(Dataset excerpts)
^^^^
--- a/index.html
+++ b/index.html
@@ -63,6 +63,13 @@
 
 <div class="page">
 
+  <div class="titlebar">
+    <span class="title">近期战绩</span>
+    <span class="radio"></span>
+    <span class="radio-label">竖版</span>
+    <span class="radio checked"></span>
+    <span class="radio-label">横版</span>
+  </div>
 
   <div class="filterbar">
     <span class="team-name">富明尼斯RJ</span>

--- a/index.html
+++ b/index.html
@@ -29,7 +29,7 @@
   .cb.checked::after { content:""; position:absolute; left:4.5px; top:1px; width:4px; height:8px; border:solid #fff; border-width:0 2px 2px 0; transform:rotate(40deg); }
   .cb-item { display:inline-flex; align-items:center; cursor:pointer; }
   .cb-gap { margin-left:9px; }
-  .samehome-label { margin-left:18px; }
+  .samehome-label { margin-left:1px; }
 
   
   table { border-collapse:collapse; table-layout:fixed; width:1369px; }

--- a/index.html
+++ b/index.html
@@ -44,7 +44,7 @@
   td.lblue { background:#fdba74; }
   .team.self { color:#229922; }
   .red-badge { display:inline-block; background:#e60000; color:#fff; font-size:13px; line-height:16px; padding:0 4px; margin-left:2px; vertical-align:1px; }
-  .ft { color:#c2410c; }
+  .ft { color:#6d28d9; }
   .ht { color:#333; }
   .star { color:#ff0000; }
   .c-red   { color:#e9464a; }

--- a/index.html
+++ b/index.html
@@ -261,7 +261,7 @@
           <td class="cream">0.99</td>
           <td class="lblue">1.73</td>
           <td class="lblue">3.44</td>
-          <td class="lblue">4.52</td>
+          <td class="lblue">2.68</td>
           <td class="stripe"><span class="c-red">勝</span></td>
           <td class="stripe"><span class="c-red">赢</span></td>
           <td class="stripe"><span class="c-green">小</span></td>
^^^^
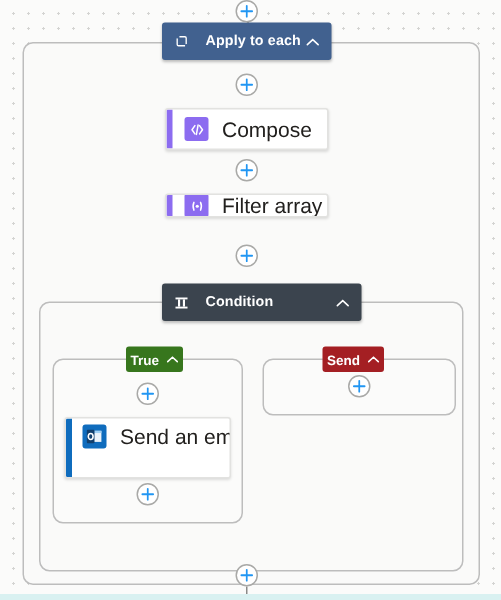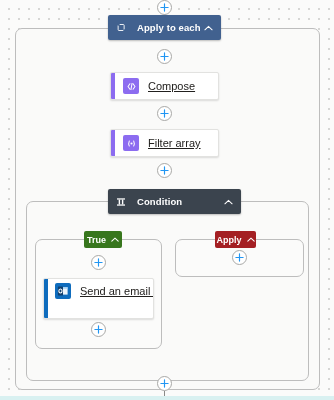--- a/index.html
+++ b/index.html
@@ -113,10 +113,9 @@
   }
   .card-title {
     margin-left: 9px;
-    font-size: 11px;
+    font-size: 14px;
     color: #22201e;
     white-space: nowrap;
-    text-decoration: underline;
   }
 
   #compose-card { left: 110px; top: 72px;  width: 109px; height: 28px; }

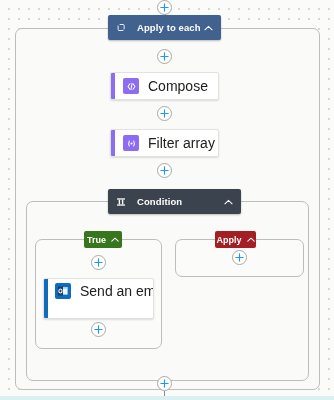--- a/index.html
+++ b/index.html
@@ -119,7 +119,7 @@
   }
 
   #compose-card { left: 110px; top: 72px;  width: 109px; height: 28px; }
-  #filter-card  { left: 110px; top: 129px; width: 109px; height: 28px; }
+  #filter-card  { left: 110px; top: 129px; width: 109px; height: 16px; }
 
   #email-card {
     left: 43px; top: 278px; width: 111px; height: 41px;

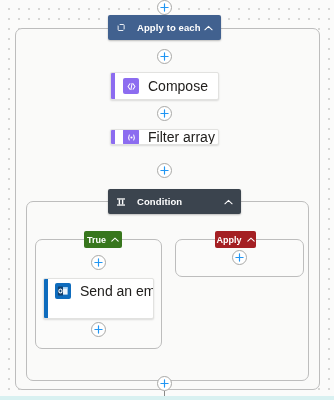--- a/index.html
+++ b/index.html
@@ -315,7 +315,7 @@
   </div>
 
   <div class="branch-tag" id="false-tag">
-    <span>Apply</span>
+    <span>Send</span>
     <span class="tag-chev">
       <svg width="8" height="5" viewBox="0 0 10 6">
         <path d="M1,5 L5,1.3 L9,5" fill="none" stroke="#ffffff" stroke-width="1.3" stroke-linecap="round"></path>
^^^^
__Exercise goal__
The answer must be every line of the data that holds the word "align".

__The answer__
   .cb-item { display:inline-flex; align-items:center; cursor:pointer; }
   .red-badge { display:inline-block; background:#e60000; color:#fff; font-size:13px; line-height:16px; padding:0 4px; margin-left:2px; vertical-align:1px; }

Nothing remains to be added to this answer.